--- YOUR OBJECTIVE ---
Copy each line below as it stands, but skip any picture it contains.
▶
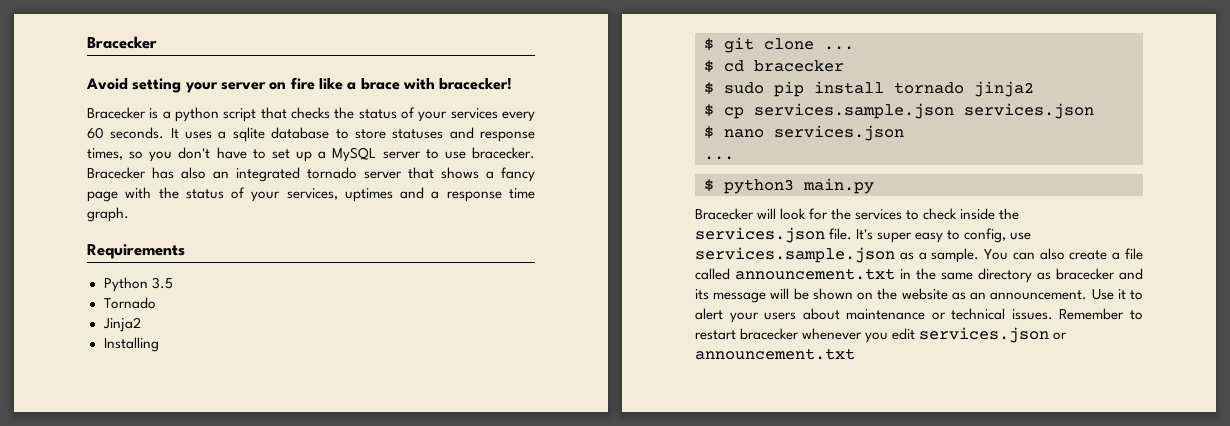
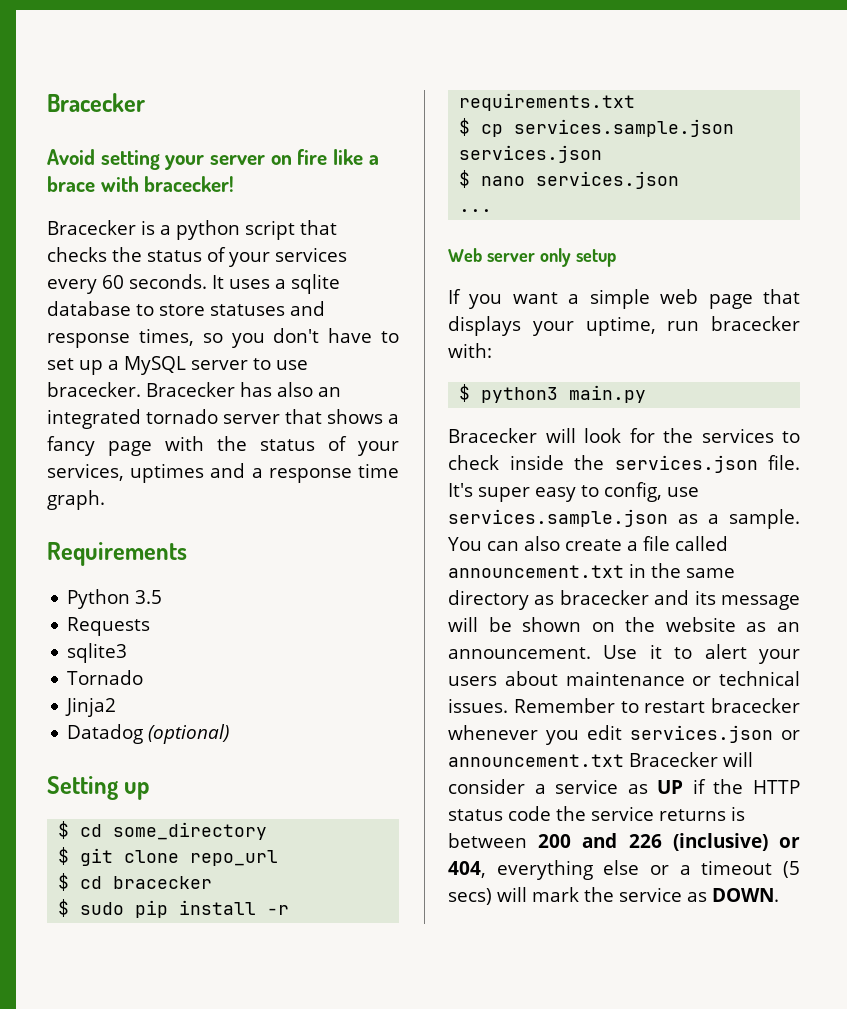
+ Requests
+ sqlite3
- Installing
+ Datadog (optional)
+ Setting up
+ $ cd some_directory
- $ git clone ...
+ $ git clone repo_url
- $ sudo pip install tornado jinja2
+ $ sudo pip install -r requirements.txt
+ Web server only setup
+ If you want a simple web page that displays your uptime, run bracecker with:
- Remember to restart bracecker whenever you edit services.json or announcement.txt
+ Remember to restart bracecker whenever you edit services.json or announcement.txt Bracecker will consider a service as UP if the HTTP status code the service returns is between 200 and 226 (inclusive) or 404, everything else or a timeout (5 secs) will mark the service as DOWN.

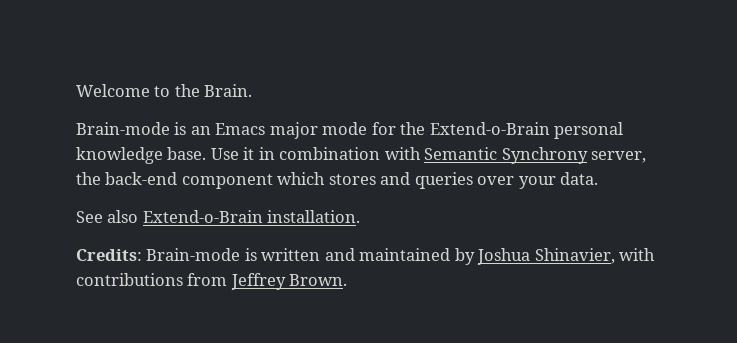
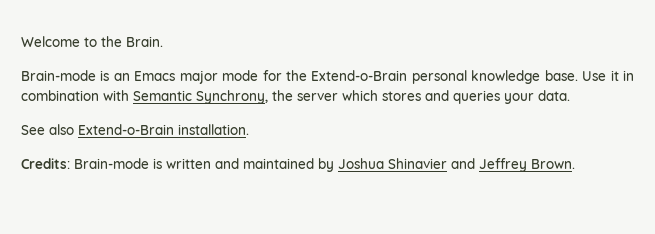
- Use it in combination with Semantic Synchrony server, the back-end component which stores and queries over your data.
+ Use it in combination with Semantic Synchrony, the server which stores and queries your data.
- Credits: Brain-mode is written and maintained by Joshua Shinavier, with contributions from Jeffrey Brown.
+ Credits: Brain-mode is written and maintained by Joshua Shinavier and Jeffrey Brown.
◀
--- TASK OUTPUT ---
+ Requests
+ sqlite3
- Installing
+ Datadog (optional)
+ Setting up
+ $ cd some_directory
- $ git clone ...
+ $ git clone repo_url
- $ sudo pip install tornado jinja2
+ $ sudo pip install -r requirements.txt
+ Web server only setup
+ If you want a simple web page that displays your uptime, run bracecker with:
- Remember to restart bracecker whenever you edit services.json or announcement.txt
+ Remember to restart bracecker whenever you edit services.json or announcement.txt Bracecker will consider a service as UP if the HTTP status code the service returns is between 200 and 226 (inclusive) or 404, everything else or a timeout (5 secs) will mark the service as DOWN.

- Use it in combination with Semantic Synchrony server, the back-end component which stores and queries over your data.
+ Use it in combination with Semantic Synchrony, the server which stores and queries your data.
- Credits: Brain-mode is written and maintained by Joshua Shinavier, with contributions from Jeffrey Brown.
+ Credits: Brain-mode is written and maintained by Joshua Shinavier and Jeffrey Brown.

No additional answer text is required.